When XAML was developed, XML was still very much in vogue as a general purpose format for storing and exchanging structured data (probably because of the influence of HTML, and the growing popularity of the web in the years preceding).
XAML is not different from XML - XAML is an application of XML to shell design and configuration.
The supposed benefits of XML is that parsers are widely available, there is a transformation language available in the form of XSLT, and it's possible to intermingle data from multiple applications into one XML document.
I suspect XAML was actually developed mainly for the internal needs of Microsoft as one of the largest software developers and vendors on the globe, and pawned off to the market only as a secondary consideration.
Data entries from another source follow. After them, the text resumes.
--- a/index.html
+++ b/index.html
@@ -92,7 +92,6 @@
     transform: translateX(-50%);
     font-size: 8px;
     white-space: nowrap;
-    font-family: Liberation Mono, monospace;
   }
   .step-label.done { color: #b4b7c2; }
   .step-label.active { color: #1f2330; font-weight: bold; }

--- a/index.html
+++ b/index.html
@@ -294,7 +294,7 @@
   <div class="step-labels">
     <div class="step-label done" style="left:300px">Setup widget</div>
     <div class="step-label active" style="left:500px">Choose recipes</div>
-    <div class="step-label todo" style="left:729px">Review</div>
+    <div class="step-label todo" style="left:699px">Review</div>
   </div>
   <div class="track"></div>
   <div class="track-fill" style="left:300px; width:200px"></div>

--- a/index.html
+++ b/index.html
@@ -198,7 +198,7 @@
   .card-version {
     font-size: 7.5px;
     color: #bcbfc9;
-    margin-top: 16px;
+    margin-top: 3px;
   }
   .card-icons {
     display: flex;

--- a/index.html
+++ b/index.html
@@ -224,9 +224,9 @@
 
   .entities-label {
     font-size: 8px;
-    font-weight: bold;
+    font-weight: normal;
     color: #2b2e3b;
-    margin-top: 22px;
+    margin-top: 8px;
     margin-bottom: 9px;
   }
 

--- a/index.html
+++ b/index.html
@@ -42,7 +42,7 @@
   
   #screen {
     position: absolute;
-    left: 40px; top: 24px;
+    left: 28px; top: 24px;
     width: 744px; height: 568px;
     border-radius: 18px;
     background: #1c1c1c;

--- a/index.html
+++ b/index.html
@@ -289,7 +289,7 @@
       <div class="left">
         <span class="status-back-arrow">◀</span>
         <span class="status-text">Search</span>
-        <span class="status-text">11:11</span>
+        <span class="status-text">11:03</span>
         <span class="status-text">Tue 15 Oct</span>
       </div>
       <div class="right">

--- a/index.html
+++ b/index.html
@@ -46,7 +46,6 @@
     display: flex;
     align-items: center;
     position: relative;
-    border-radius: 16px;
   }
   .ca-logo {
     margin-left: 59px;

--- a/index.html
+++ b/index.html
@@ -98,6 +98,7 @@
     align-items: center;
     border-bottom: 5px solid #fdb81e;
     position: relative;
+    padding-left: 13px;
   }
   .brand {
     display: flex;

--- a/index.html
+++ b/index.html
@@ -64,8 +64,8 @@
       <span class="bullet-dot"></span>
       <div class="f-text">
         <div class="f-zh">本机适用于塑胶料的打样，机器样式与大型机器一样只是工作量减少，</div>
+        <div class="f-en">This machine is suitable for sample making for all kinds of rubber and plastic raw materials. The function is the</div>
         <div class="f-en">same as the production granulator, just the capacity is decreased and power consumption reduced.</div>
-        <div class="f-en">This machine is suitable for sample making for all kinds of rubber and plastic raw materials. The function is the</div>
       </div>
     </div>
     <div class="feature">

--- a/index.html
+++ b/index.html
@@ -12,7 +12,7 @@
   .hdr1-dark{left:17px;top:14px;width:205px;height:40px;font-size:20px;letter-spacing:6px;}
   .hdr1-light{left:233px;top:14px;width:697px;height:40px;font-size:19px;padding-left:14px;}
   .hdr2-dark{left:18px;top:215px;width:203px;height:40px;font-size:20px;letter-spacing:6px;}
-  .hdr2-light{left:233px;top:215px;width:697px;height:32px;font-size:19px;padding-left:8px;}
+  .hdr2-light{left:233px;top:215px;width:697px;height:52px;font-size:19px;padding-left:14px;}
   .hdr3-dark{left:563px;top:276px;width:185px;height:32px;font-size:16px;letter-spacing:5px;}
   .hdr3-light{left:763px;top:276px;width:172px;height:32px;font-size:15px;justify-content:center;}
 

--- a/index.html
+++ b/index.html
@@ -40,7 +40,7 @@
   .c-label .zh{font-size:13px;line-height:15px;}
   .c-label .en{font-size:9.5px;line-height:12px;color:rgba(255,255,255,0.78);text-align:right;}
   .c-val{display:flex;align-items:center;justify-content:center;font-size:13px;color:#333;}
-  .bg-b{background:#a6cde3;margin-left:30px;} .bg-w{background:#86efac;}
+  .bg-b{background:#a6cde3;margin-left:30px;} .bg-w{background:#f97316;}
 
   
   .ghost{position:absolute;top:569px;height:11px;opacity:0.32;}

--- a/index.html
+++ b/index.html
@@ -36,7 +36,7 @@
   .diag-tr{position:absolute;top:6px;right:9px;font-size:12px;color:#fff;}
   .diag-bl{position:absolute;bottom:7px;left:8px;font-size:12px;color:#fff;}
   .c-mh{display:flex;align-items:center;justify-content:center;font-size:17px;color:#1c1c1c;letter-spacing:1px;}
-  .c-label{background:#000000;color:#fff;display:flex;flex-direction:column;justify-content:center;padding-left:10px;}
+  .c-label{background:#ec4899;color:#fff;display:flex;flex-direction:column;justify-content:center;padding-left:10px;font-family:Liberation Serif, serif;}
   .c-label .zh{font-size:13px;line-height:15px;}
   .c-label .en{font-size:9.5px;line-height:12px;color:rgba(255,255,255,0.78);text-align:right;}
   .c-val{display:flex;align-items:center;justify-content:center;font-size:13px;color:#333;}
One of the thing to note about Microsoft is that it has whole teams (or whole departments) who design the UI separate from those who design and implement the detailed underlying program logic, and it has considerable localisation, accessibility, and automatic testing needs too. I assume Microsoft has a large amount of in-house tooling (and expertise) specifically dedicated to handling XAML.
The prior existing alternatives to XAML were often bound to a particular language or development environment (such as Winforms), or were ancient (such as the "resources" approach, which I think is as old as Windows itself).
A great many of Microsoft's developer community however do not have the complicated needs to which XAML is potentially most suited, nor the division of labour. I imagine the majority of developers who use Microsoft tooling, are so-called full-stack developers who handle an entire application end-to-end.
Also, fervour regarding the general usefulness of XML has abated in the years since (nowadays, JSON seems to be king as the go-to structured data storage format).
I imagine XAML continues to fulfil its function at Microsoft, but if it didn't already exist, I doubt it would emerge into the market in the same form today.